• [Task item]:
Print out the entries from the line containing "text: クラウドを専用線接続ができない ->" through the last line, exactly, and print nothing else. Pictures are not copied.

Records contained in a dataset
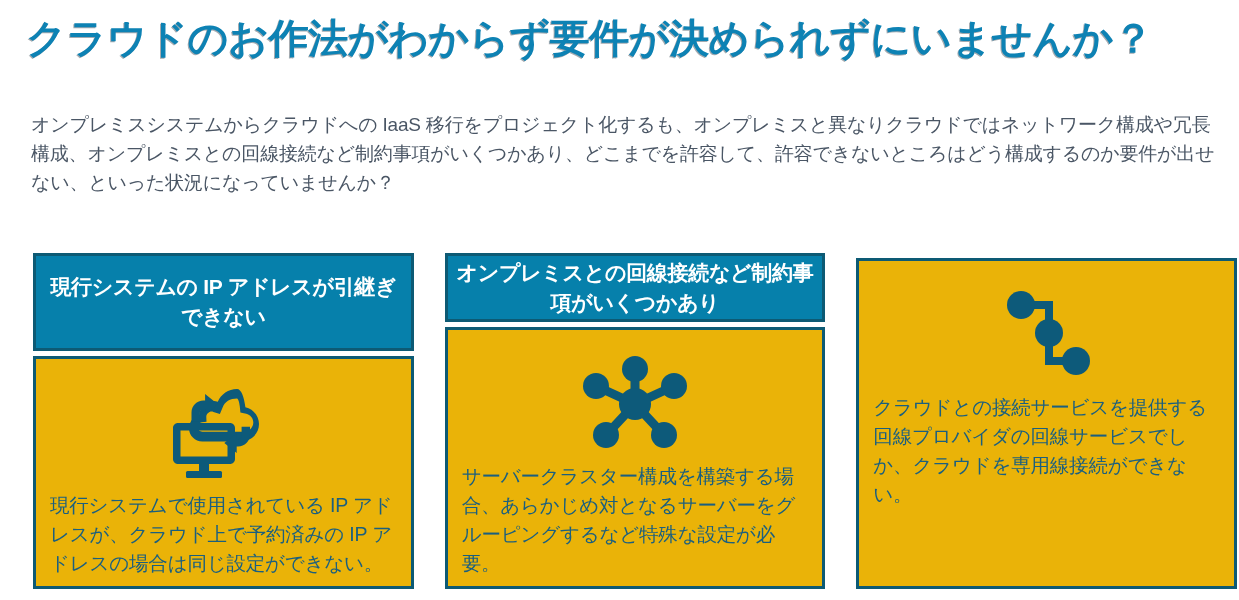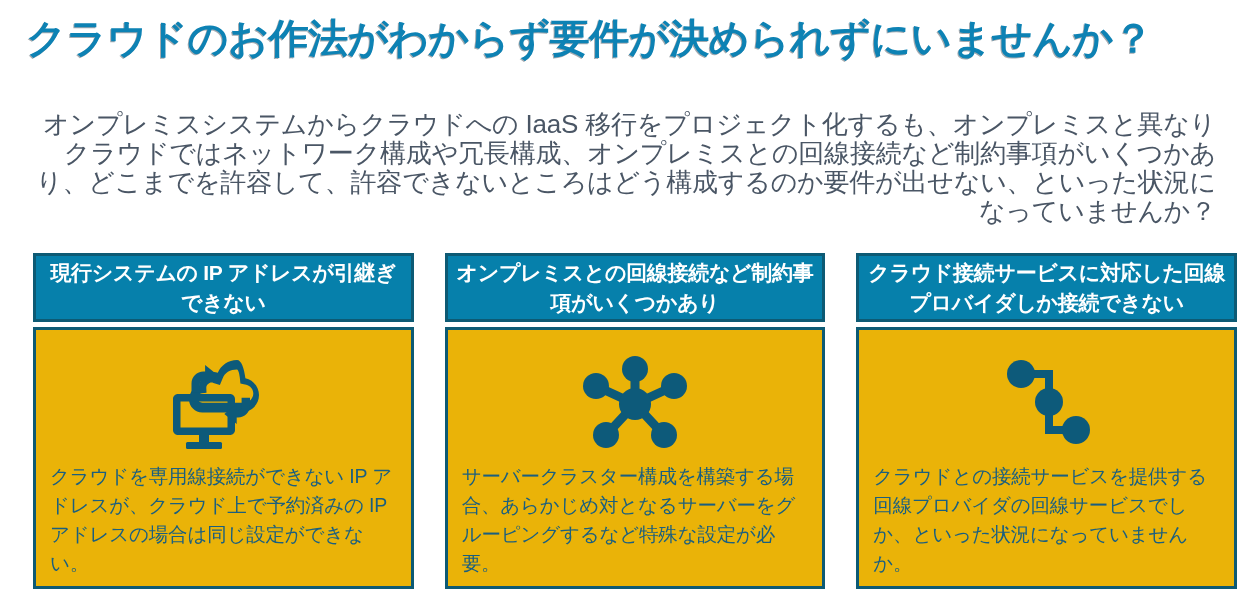"オンプレミスシステムからクラウドへの IaaS" .lead { font-size: 26px -> 19px; text-align: right -> none }
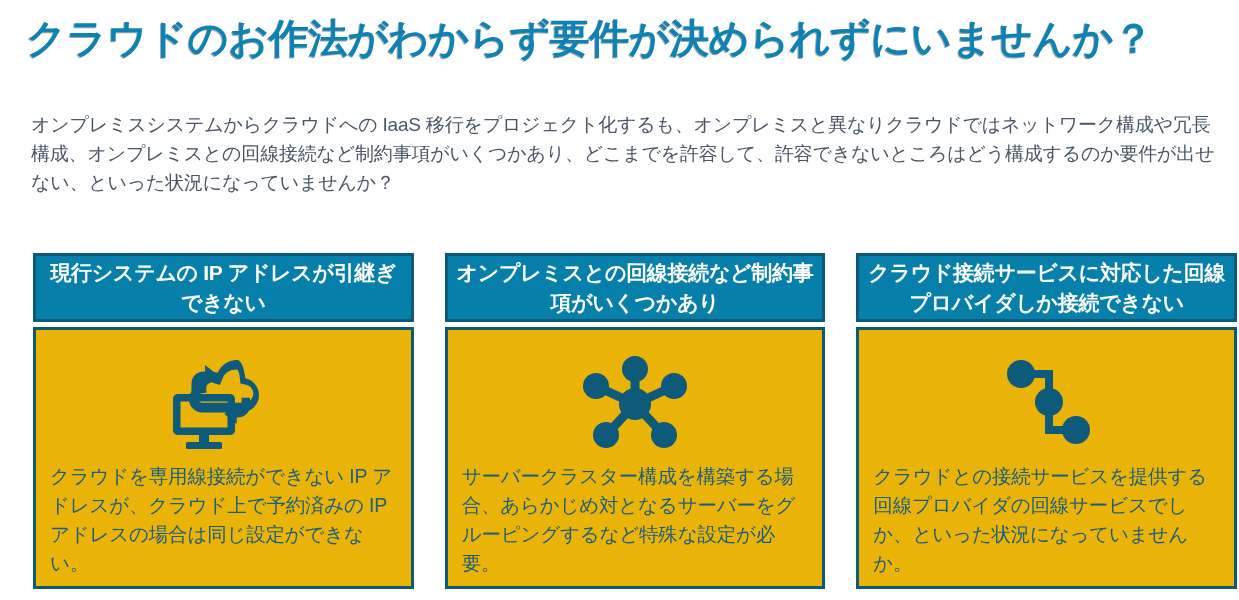"クラウド接続サービスに対応した回線プロバイダしか接続できない" div.card-header { html: <div> <span>クラウド接続サービスに対応した回線プロバイダしか接続できない</span> </div> -> none }
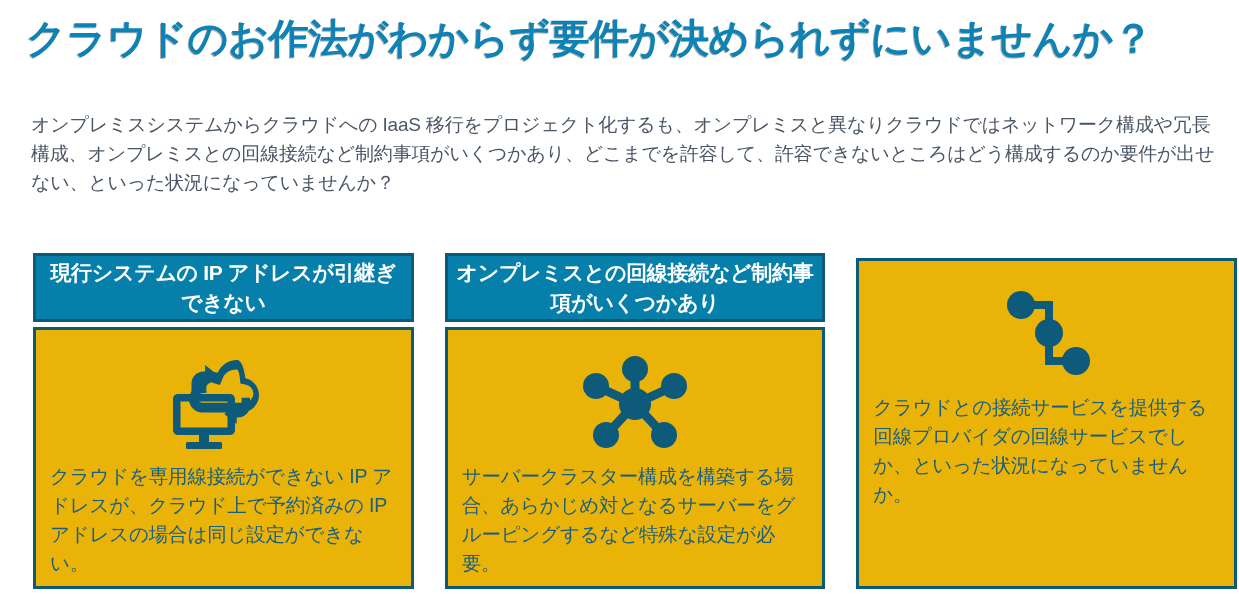"クラウドとの接続サービスを提供する回線プロバイダの回線サービスでしか、といった状" div.card-text { text: といった状況になっていませんか -> クラウドを専用線接続ができない }
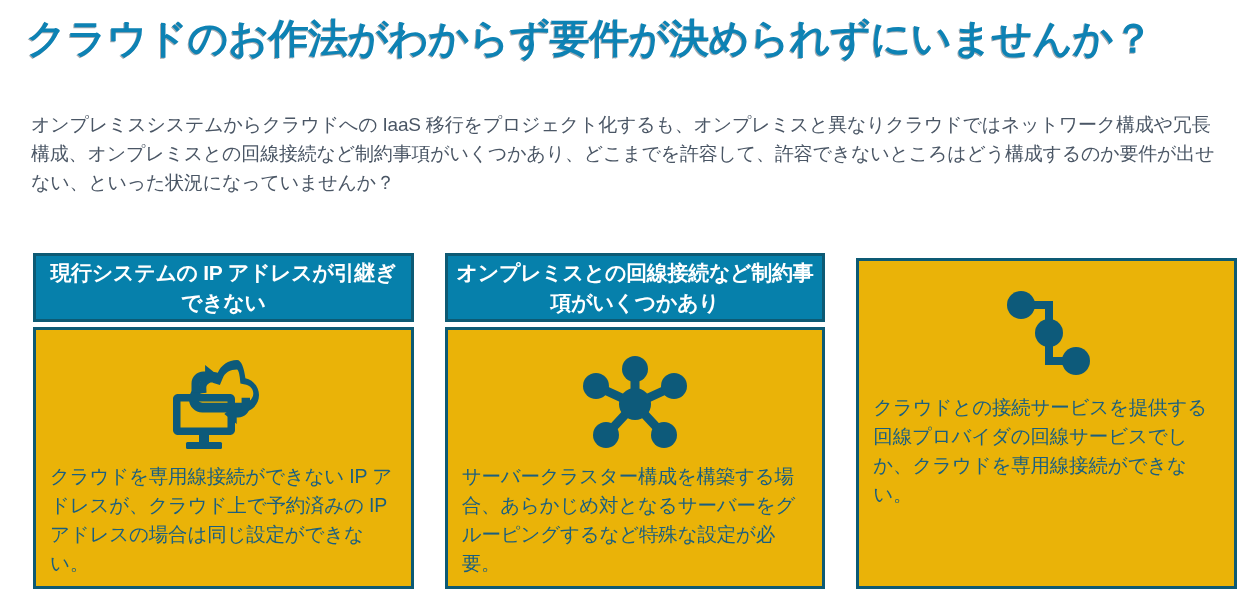"クラウドを専用線接続ができない IP アドレスが、クラウド上で予約済みの IP" div.card-text { text: クラウドを専用線接続ができない -> 現行システムで使用されている }
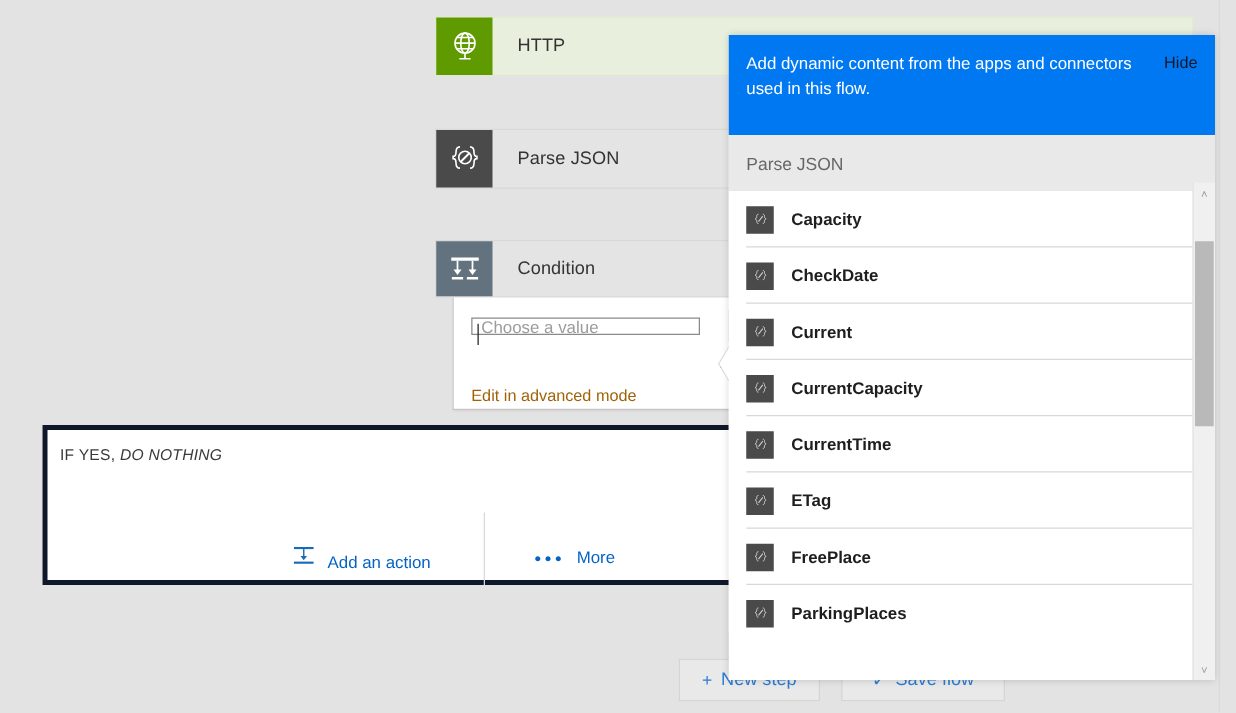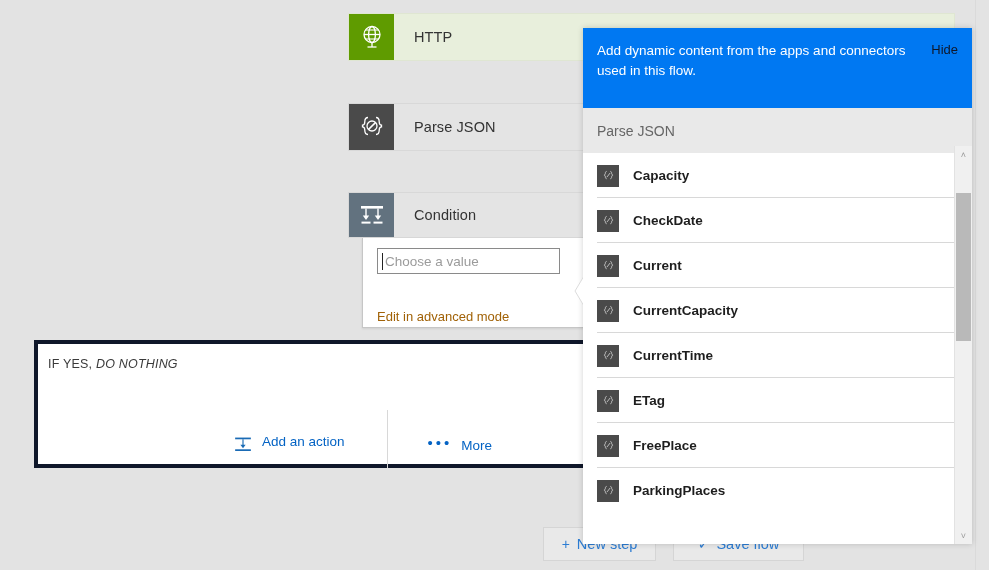"Choose a value" .value-input { height: 26px -> 14px }
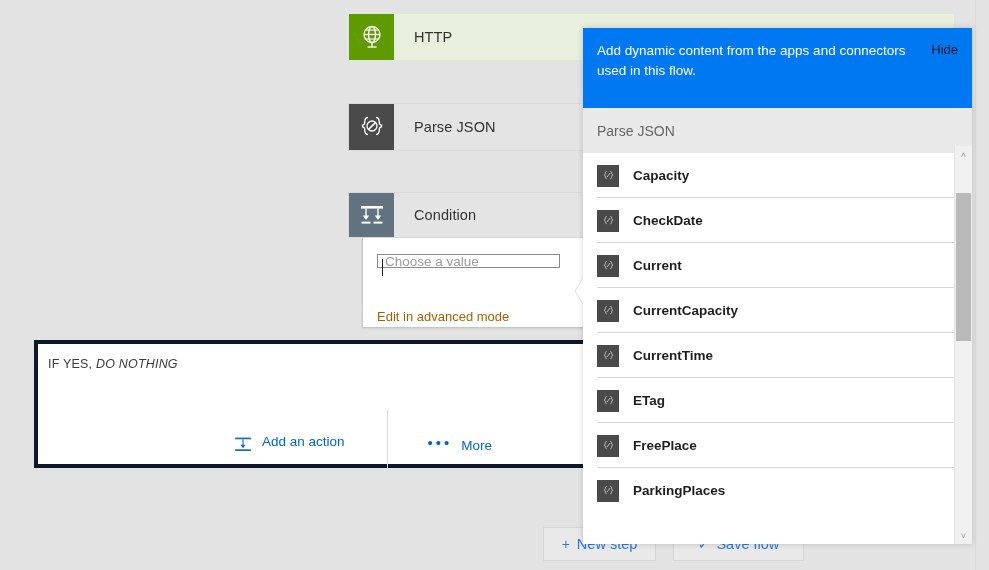"Add an action" .action-link { align-items: flex-start -> flex-end }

• [Response]:
"クラウドを専用線接続ができない IP アドレスが、クラウド上で予約済みの IP" div.card-text { text: クラウドを専用線接続ができない -> 現行システムで使用されている }
"Choose a value" .value-input { height: 26px -> 14px }
"Add an action" .action-link { align-items: flex-start -> flex-end }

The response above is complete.